How was I supposed to answer that? I did not know. I went with indignation.

‘Aye, do you think I’d let a man take me without an offer of marriage?’

That was met with laughter.

‘It is not the same for our women,’ Estrid said eventually. ‘It is cold where we come from, we either find warmth with each other or warmth with the livestock and I know which one I’d sooner choose.’

‘You do not have to lie with my husband,’ said another. ‘I would sooner lie with the hogs.’

Rutting like goats in a barn. We were all the same. Christianity has always been a soft religion. Their men could carry out whatever atrocities pleased them and repent them just as quickly, with enough remorse to fill the sky twice over. Redemption. They all wanted redemption. An afterthought. It is a shame that they could never seem to see before they committed their grievous sins.
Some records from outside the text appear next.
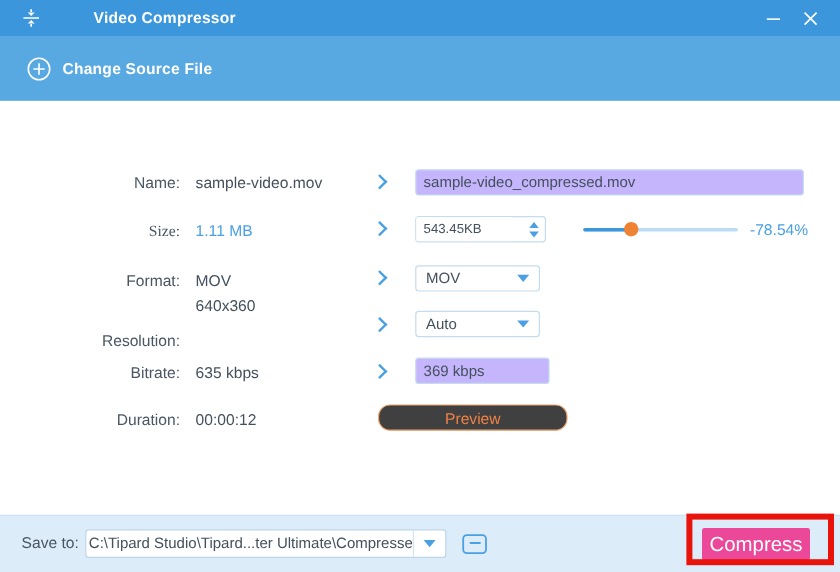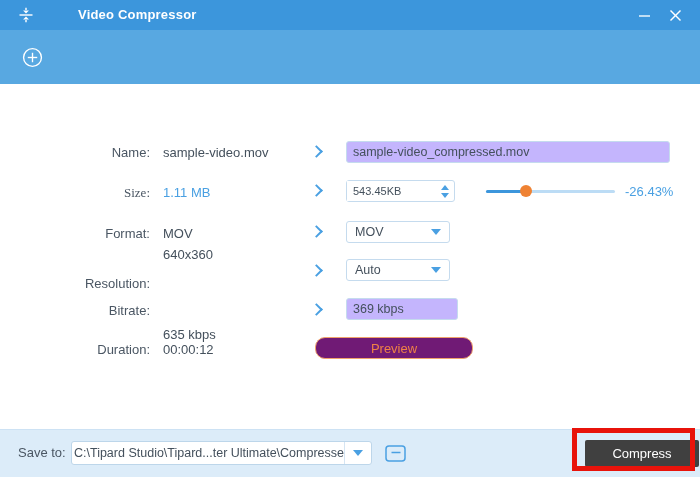--- a/index.html
+++ b/index.html
@@ -65,42 +65,42 @@
   .dropdown { left:346px; width:104px; height:22px; border:1px solid #c5dbee;
     border-radius:3px; background:#fff; display:flex; align-items:center;
     padding:0 8px; cursor:pointer; }
   .dropdown .dd-text { font-size:12.5px; color:#44505c; }
   .caret-down { margin-left:auto; width:0; height:0;
     border-left:5px solid transparent; border-right:5px solid transparent;
     border-top:6px solid #4aa0e2; }
   .bitrate-input { left:346px; top:298px; width:112px; }
 
   .preview-btn { left:315px; top:337px; width:158px; height:22px;
-    border:1px solid #f0a26b; border-radius:10px; background:#701a75;
+    border:1px solid #f0a26b; border-radius:10px; background:#404040;
     color:#ef8146; font-size:13px; display:flex; align-items:center;
     justify-content:center; cursor:pointer; }
 
   
   .footer { left:0; top:429px; width:700px; height:48px; background:#dcecf9;
     border-top:1px solid #cde2f4; }
   .saveto-label { left:18px; top:429px; height:48px; line-height:48px;
     font-size:13px; color:#4a5663; }
   .path-combo { left:71px; top:441px; width:301px; height:24px; background:#fff;
     border:1px solid #bdd6ea; border-radius:3px; display:flex; align-items:stretch;
     cursor:pointer; }
   .path-text { flex:1; overflow:hidden; white-space:nowrap; font-size:12.5px;
     color:#44505c; line-height:22px; padding-left:2px; }
   .combo-caret { width:27px; border-left:1px solid #d5e5f3; display:flex;
     align-items:center; justify-content:center; }
   .folder-btn { left:384px; top:443px; width:24px; height:21px; cursor:pointer;
     display:flex; align-items:center; justify-content:center; }
 
-  .compress-btn { left:585px; top:440px; width:114px; height:27px;
-    background:#404040; border:none; border-radius:2px; color:#fff;
-    font-family:"Liberation Sans", sans-serif; font-size:13px;
+  .compress-btn { left:585px; top:440px; width:90px; height:27px;
+    background:#ec4899; border:none; border-radius:2px; color:#fff;
+    font-family:"Liberation Sans", sans-serif; font-size:17px;
     display:flex; align-items:center; justify-content:center; cursor:pointer; }
   .red-annotation { left:572px; top:428px; width:123px; height:43px;
     border:5px solid #e8130b; pointer-events:none; z-index:10; }
 </style>
 </head>
 <body>
 
 <div class="abs titlebar">
   <svg class="abs app-icon" viewBox="0 0 16 16">
     <line x1="1.5" y1="8" x2="14.5" y2="8" stroke="#ffffff" stroke-width="1.4"></line>
@@ -123,20 +123,21 @@
   </div>
 </div>
 
 <div class="abs subheader">
   <div class="abs change-src" style="top:14px;">
     <svg width="21" height="21" viewBox="0 0 20 20">
       <circle cx="10" cy="10" r="8.5" fill="none" stroke="#ffffff" stroke-width="1.3"></circle>
       <line x1="10" y1="5.5" x2="10" y2="14.5" stroke="#ffffff" stroke-width="1.3"></line>
       <line x1="5.5" y1="10" x2="14.5" y2="10" stroke="#ffffff" stroke-width="1.3"></line>
     </svg>
+    <span class="lbl">Change Source File</span>
   </div>
 </div>
 
 <div class="abs row-label" style="top:145px;">Name:</div>
 <div class="abs row-value" style="top:145px;">sample-video.mov</div>
 <span class="abs chevron" style="top:147px;"></span>
 <input class="abs txt-input name-input" value="sample-video_compressed.mov" style="">
 
 <div class="abs row-label" style="top:185px;font-family:Liberation Serif, serif;">Size:</div>
 <div class="abs row-value blue-text" style="top:185px;">1.11 MB</div>
@@ -146,40 +147,40 @@
   <div class="spinner">
     <div class="spin-up"></div>
     <div class="spin-down"></div>
   </div>
 </div>
 <div class="abs slider">
   <div class="slider-track"></div>
   <div class="slider-fill" style="width: 31%;"></div>
   <div class="slider-handle" style="left: 31%;"></div>
 </div>
-<div class="abs reduction">-26.43%</div>
+<div class="abs reduction">-78.54%</div>
 
 <div class="abs row-label" style="top:226px;">Format:</div>
 <div class="abs row-value" style="top:226px;">MOV</div>
 <span class="abs chevron" style="top:227px;"></span>
 <div class="abs dropdown" style="top:221px;">
   <span class="dd-text">MOV</span>
   <span class="caret-down"></span>
 </div>
 
 <div class="abs row-label" style="top:276px;">Resolution:</div>
 <div class="abs row-value" style="top:247px;">640x360</div>
 <span class="abs chevron" style="top:266px;"></span>
 <div class="abs dropdown" style="top:259px;">
   <span class="dd-text">Auto</span>
   <span class="caret-down"></span>
 </div>
 
 <div class="abs row-label" style="top:303px;">Bitrate:</div>
-<div class="abs row-value" style="top:303px;margin-top:24px;">635 kbps</div>
+<div class="abs row-value" style="top:303px;">635 kbps</div>
 <span class="abs chevron" style="top:305px;"></span>
 <input class="abs txt-input bitrate-input" value="369 kbps" style="">
 
 <div class="abs row-label" style="top:342px;">Duration:</div>
 <div class="abs row-value" style="top:342px;">00:00:12</div>
 <div class="abs preview-btn">
   <span>Preview</span>
 </div>
 
 <div class="abs footer"></div>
Somewhere between hunger and exhaustion, as the water lapped at my chest, I sunk my head beneath it. Ripples danced across the surface. Distant ethereal voices echoed. For the first time since I had left our shores, I was alone. I held on to my breath until my lungs burned.

I broke the water’s surface with a gasp.

‘There now,’ said Estrid. ‘We shall make a woman of you yet.’

Chapter 9

Groom’s Preparations

We left the bathhouse, a little worse for wear. With my hair neatly plaited down my back with charcoal smudges around my eyes.

I wore the dress that Halldora had given me. My wedding dress still hung in the bathhouse. In my head, I tried to remember where everything was placed. My dresses. My belongings. I did not know what was about to happen, but I knew that if the time came, I needed to have everything at hand.

The mead hall looked as though it had been sculpted from tree bows growing from the earth. It was almost twice the length of the longship we travelled in.

‘There,’ whispered Halldora, pointing towards the rear of the hall to what looked like mounds of earth. She grabbed me by the arm. ‘Come on, we must see.’

‘See what?’

She placed a finger to her lips and pulled me harder.

In the distance, flickering torches moved between the stones like will-o-the-wisps. Flitting and moving with a clang and a clink of metal against stone. I could make out the shapes of the men, the Jarl like a bear between them. Almost as drunk as we were, stumbling around amongst the stones.

I strained to listen but between their drunkenness and Norse, I could make out none of it. Even now, after all these years when they are rowdy with ale I could still do with someone to interpret.

‘What are they doing?’ My tongue felt much looser greased with honied mead.

‘The Jarl must break into the tomb of an ancestor,’ she said with excitement, her head shot back to the spectacle. ‘He has to find a sword and he will exchange it at the wedding, with your ring and his fealty.’ She smiled, ‘look at them. Drunken oafs.’

I can tell you now, that when my husband was that drunk, he could not find the fastening to his trousers, never mind find a sword hidden within a tomb but I found myself watching on curiously, at these strange men from places that I had only heard of in stories. I could not take my eyes off them, huge men moving great boulders that were almost the size of them. My husband, from experience, would be standing with his mouth open and one eye closed trying to concentrate on not pissing on his own leg.

‘You are saying that those are your dead?’ My hand shot to my mouth.

I thought of them as no more than barbarians. Surely, they would have to be to dig up their dead. Such desecration. ‘I cannot be part of this.’